▶ _STUDY MATERIAL_
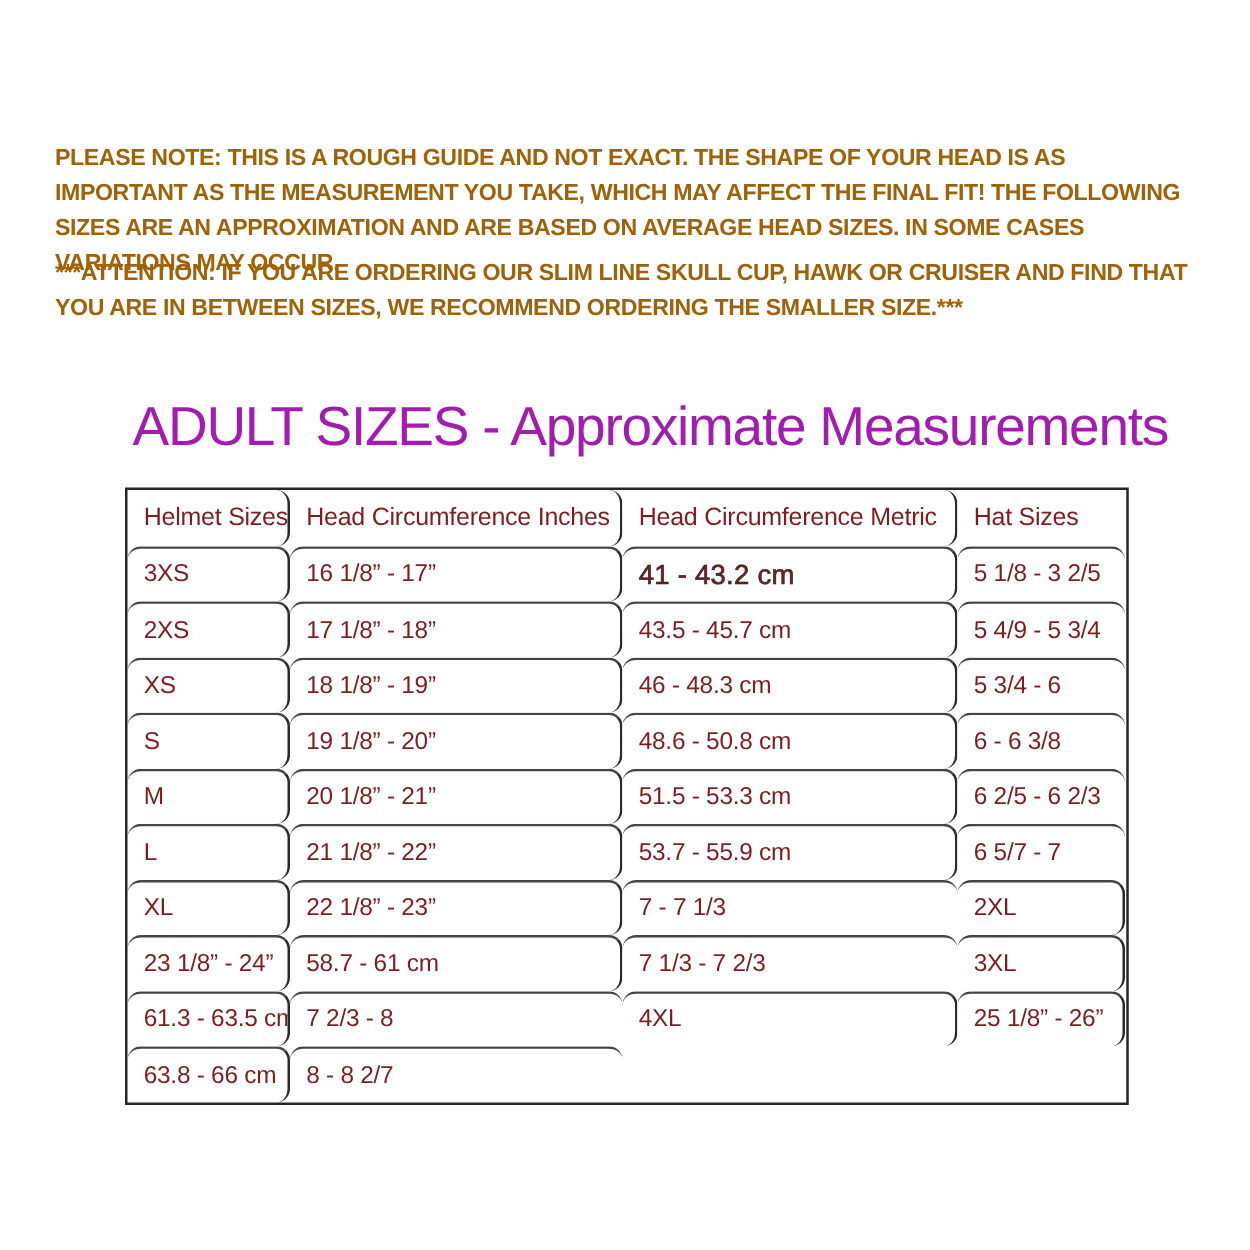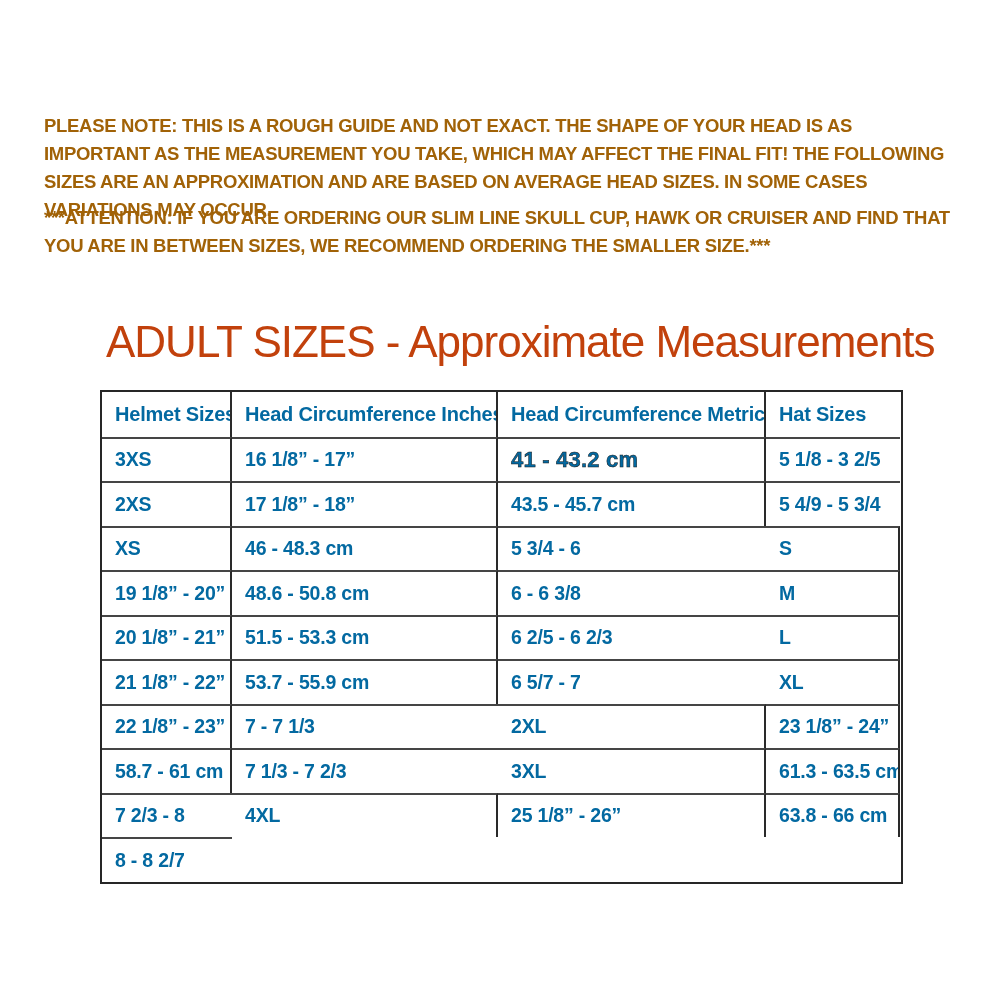--- a/index.html
+++ b/index.html
@@ -25,47 +25,48 @@
   #note-1 { top: 112px; }
   #note-2 { top: 204px; }
   .page-title {
     position: absolute;
     left: 106px;
     top: 318px;
     font-size: 44px;
     line-height: 48px;
     font-weight: 400;
     letter-spacing: -1px;
-    color: #c2410c;
+    color: #a21caf;
     white-space: nowrap;
     text-align: right;
   }
   .sizes-table {
     position: absolute;
     left: 100px;
     top: 390px;
     width: 803px;
     border: 2.5px solid #262626;
     display: grid;
     grid-template-columns: 130px 266px 268px 134px;
     grid-auto-rows: 44.5px;
     background: #ffffff;
   }
   .cell {
     display: flex;
     align-items: center;
     padding-left: 13px;
-    font-weight: 700;
+    font-weight: 400;
     font-size: 19.5px;
     letter-spacing: -0.2px;
-    color: #0369a1;
+    color: #7f1d1d;
     border-top: 2px solid #454545;
     border-right: 2px solid #2a2a2a;
     white-space: nowrap;
     overflow: hidden;
+    border-radius: 11px;
   }
   .cell.last-col { border-right: none; }
   .cell.header-row { border-top: none; height: 45px; font-size: 20px; }
   .cell.metric-emphasis {
     font-size: 22px;
     -webkit-text-stroke: 0.5px #1a1a1a;
     letter-spacing: 0.2px;
   }
 </style>
 </head>
@@ -88,20 +89,21 @@
   <div class="cell">16 1/8” - 17”</div>
   <div class="cell metric-emphasis">41 - 43.2 cm</div>
   <div class="cell last-col">5 1/8 - 3 2/5</div>
 
   <div class="cell">2XS</div>
   <div class="cell">17 1/8” - 18”</div>
   <div class="cell">43.5 - 45.7 cm</div>
   <div class="cell last-col">5 4/9 - 5 3/4</div>
 
   <div class="cell">XS</div>
+  <div class="cell">18 1/8” - 19”</div>
   <div class="cell">46 - 48.3 cm</div>
   <div class="cell last-col">5 3/4 - 6</div>
 
   <div class="cell">S</div>
   <div class="cell">19 1/8” - 20”</div>
   <div class="cell">48.6 - 50.8 cm</div>
   <div class="cell last-col">6 - 6 3/8</div>
 
   <div class="cell">M</div>
   <div class="cell">20 1/8” - 21”</div>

▶ _WHAT YOU NEED TO DO_
Among the records above, only the lines between the line holding "top: 318px;" and the line holding "width: 803px;", inclusive, are to be output, exactly as written.

▶ _TASK RESULT_
     top: 318px;
     font-size: 44px;
     line-height: 48px;
     font-weight: 400;
     letter-spacing: -1px;
-    color: #c2410c;
+    color: #a21caf;
     white-space: nowrap;
     text-align: right;
   }
   .sizes-table {
     position: absolute;
     left: 100px;
     top: 390px;
     width: 803px;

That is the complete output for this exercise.